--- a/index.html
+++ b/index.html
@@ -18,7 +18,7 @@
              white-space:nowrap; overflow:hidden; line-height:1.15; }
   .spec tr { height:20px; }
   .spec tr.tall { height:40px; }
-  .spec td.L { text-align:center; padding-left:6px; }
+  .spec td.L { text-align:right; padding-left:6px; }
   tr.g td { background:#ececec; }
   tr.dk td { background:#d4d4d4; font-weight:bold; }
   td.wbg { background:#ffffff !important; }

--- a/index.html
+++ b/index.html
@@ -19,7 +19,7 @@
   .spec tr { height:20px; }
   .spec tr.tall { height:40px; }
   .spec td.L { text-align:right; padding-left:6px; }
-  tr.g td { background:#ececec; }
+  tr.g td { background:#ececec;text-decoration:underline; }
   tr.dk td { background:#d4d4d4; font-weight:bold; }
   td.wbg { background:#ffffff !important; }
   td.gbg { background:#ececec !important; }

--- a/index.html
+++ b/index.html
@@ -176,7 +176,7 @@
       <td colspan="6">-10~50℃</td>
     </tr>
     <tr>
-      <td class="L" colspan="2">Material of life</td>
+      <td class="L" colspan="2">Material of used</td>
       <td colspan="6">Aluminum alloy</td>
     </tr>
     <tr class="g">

————————

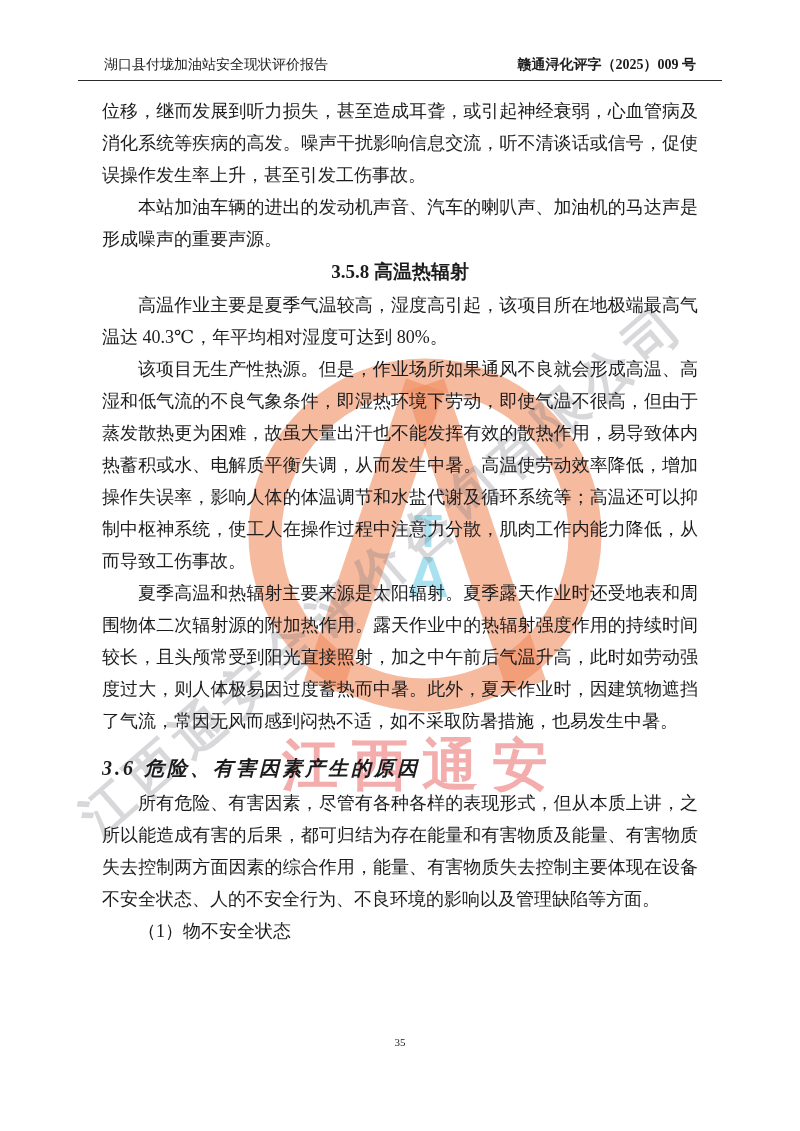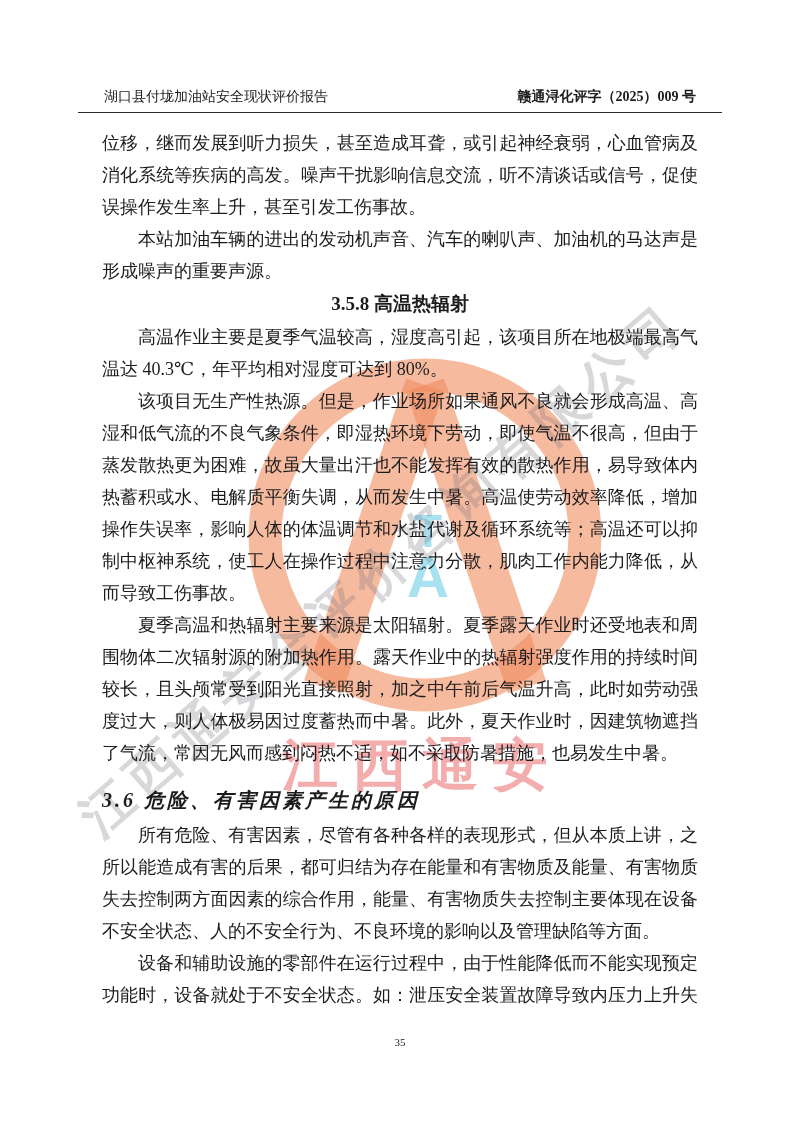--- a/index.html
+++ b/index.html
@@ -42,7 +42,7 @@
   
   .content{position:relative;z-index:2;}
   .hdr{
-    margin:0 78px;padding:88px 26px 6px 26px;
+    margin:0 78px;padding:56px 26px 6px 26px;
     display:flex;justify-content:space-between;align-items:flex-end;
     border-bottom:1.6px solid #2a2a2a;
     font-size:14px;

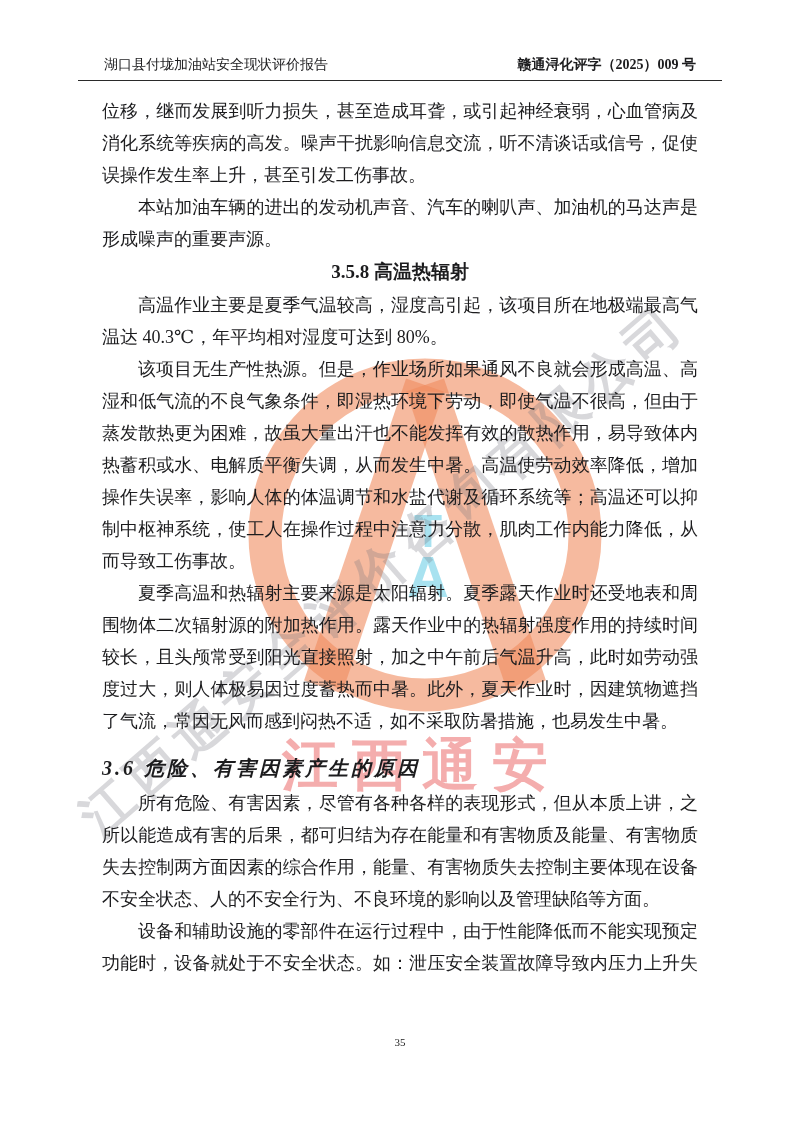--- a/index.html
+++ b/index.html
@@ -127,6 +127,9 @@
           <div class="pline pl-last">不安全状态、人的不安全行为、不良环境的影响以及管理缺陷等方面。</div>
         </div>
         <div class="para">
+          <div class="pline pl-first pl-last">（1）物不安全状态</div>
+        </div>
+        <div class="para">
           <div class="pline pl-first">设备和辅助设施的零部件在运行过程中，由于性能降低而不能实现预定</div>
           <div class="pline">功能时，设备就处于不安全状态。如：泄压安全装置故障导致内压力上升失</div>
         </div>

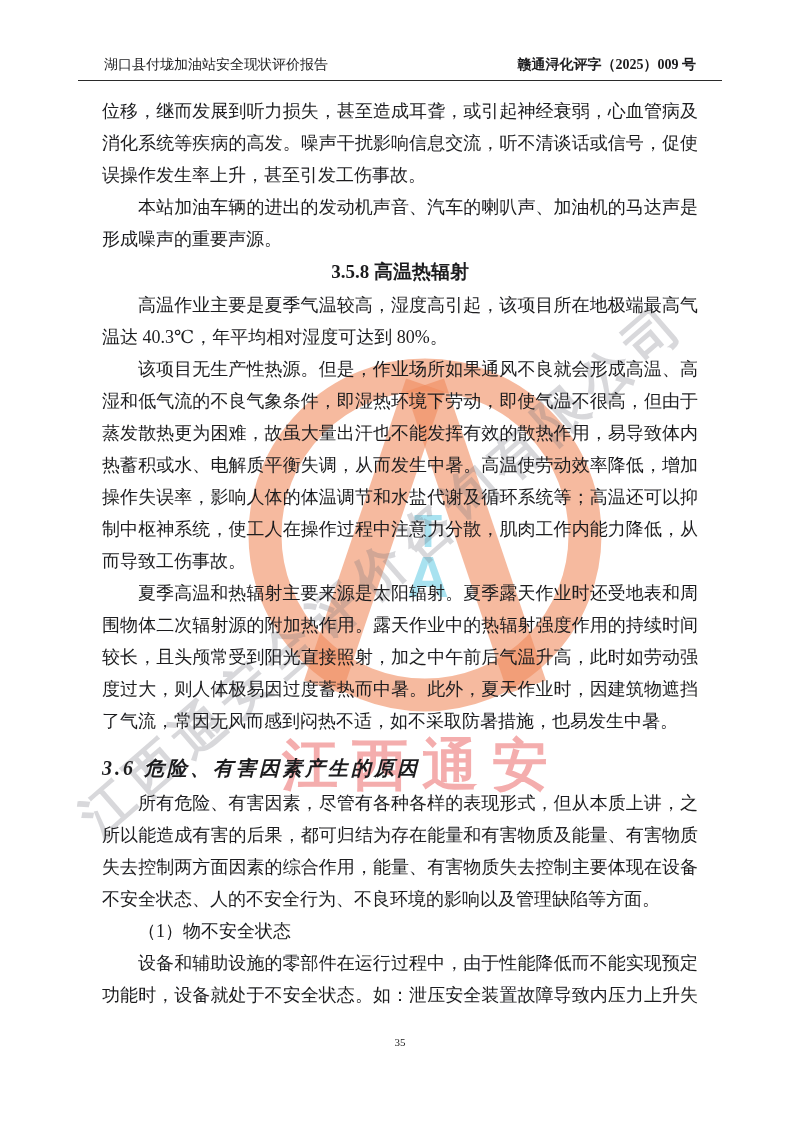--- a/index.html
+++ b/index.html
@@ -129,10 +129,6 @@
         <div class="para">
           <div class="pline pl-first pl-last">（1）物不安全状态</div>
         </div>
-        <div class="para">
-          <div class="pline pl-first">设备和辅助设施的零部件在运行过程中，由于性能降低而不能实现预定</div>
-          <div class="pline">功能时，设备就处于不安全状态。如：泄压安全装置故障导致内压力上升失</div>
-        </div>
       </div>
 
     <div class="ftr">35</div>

————————

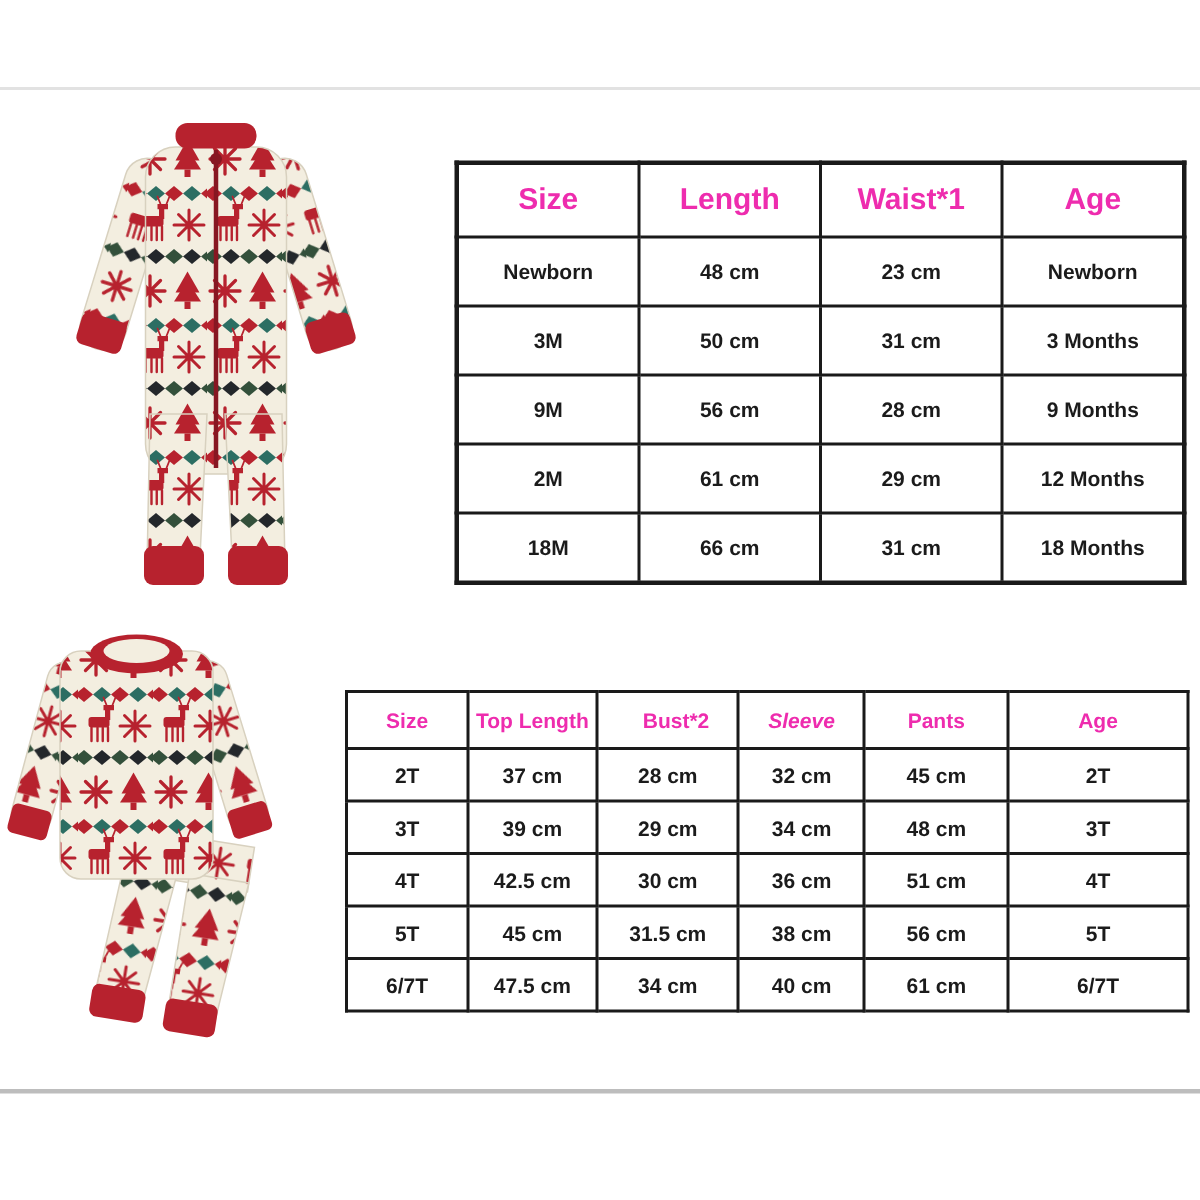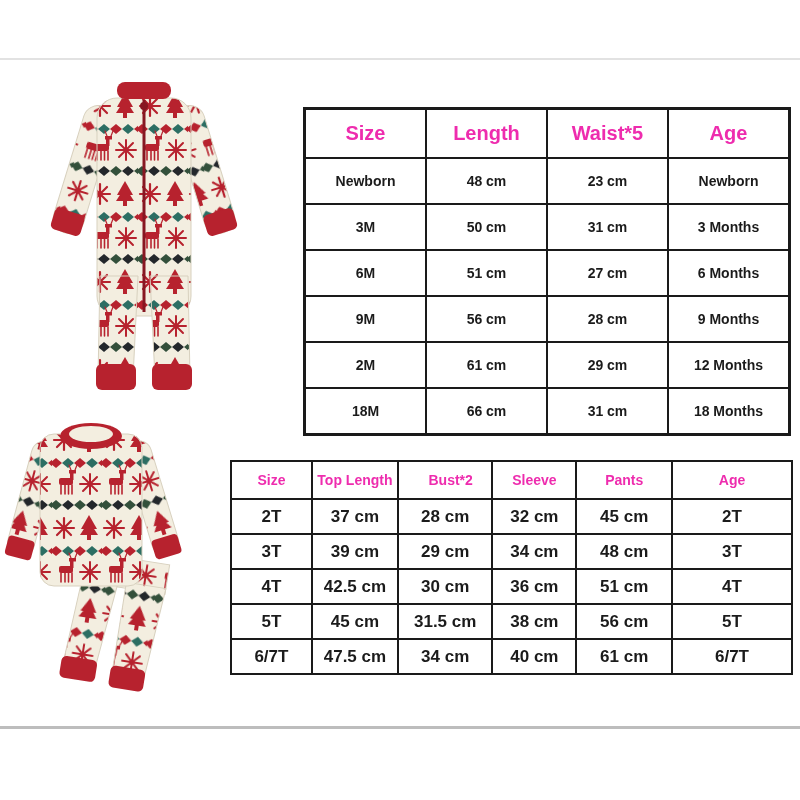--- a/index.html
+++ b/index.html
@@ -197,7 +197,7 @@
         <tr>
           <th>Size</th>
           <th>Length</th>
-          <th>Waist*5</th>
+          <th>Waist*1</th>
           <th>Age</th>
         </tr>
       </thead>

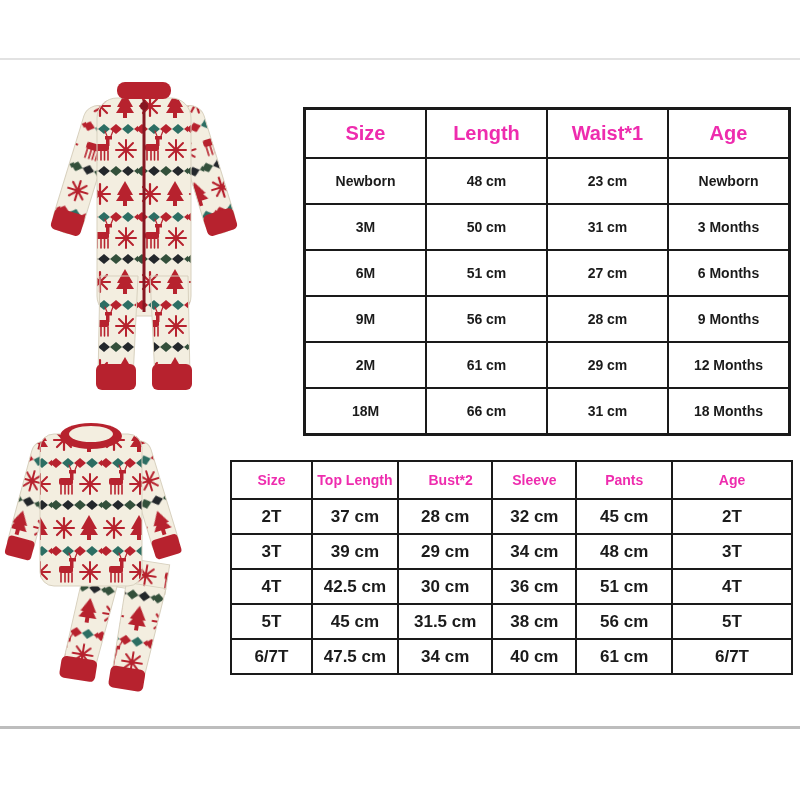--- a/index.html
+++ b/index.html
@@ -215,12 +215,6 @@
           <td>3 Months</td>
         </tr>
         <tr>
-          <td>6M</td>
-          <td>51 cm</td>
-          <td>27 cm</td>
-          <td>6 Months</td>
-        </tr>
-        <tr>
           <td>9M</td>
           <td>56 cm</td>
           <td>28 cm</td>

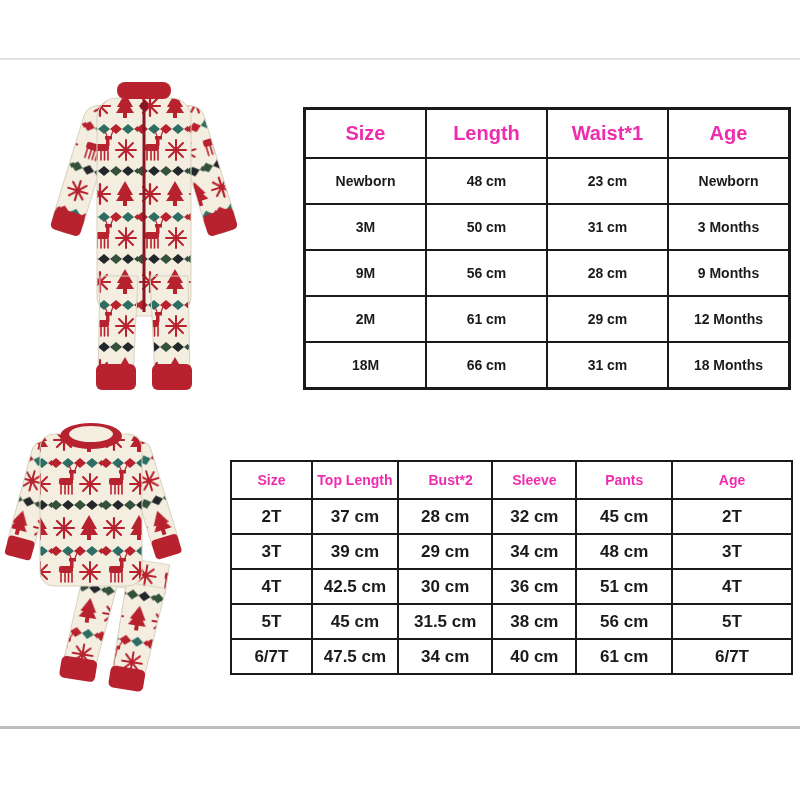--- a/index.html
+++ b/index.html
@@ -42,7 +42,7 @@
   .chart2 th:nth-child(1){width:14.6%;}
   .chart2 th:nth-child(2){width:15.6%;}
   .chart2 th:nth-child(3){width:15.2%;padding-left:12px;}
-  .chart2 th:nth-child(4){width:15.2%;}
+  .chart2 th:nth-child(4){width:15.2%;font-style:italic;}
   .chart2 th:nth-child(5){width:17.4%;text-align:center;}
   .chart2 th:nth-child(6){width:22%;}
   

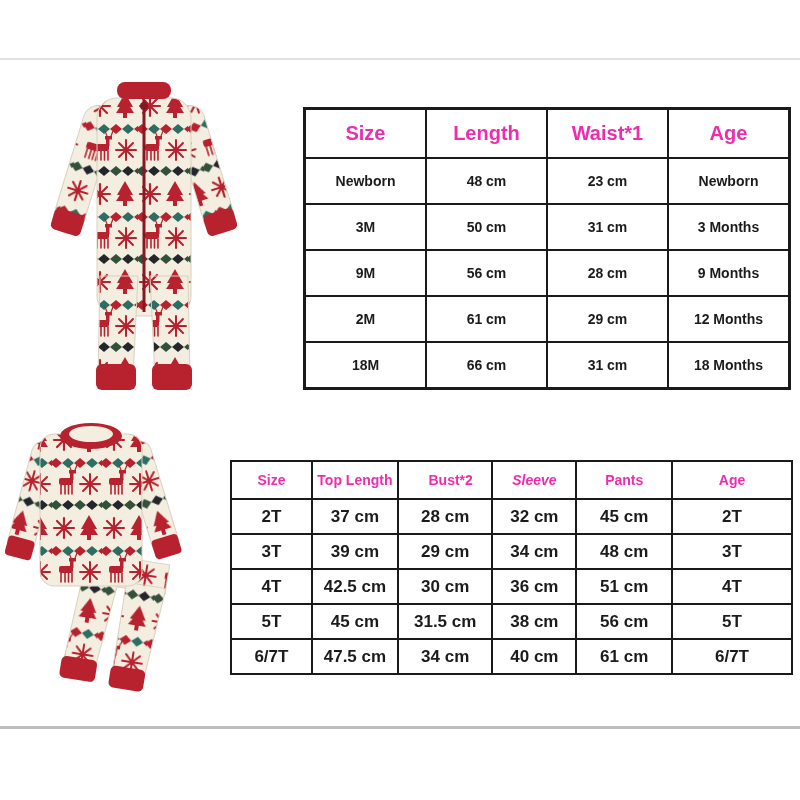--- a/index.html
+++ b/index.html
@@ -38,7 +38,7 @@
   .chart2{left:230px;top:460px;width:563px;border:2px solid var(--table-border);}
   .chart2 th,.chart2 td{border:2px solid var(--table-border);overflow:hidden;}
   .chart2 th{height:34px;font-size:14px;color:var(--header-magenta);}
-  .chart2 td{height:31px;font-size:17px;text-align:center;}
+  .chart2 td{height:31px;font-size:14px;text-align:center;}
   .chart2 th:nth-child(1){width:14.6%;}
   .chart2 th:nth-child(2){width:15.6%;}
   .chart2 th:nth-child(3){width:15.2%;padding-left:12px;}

————————

--- WORK TASK ---
What lines above contain the word "right"? Return each such line.

--- OUTPUT BELOW ---
+  .spec td.L { text-align:right; padding-left:6px; }
   .spec td.L { text-align:right; padding-left:6px; }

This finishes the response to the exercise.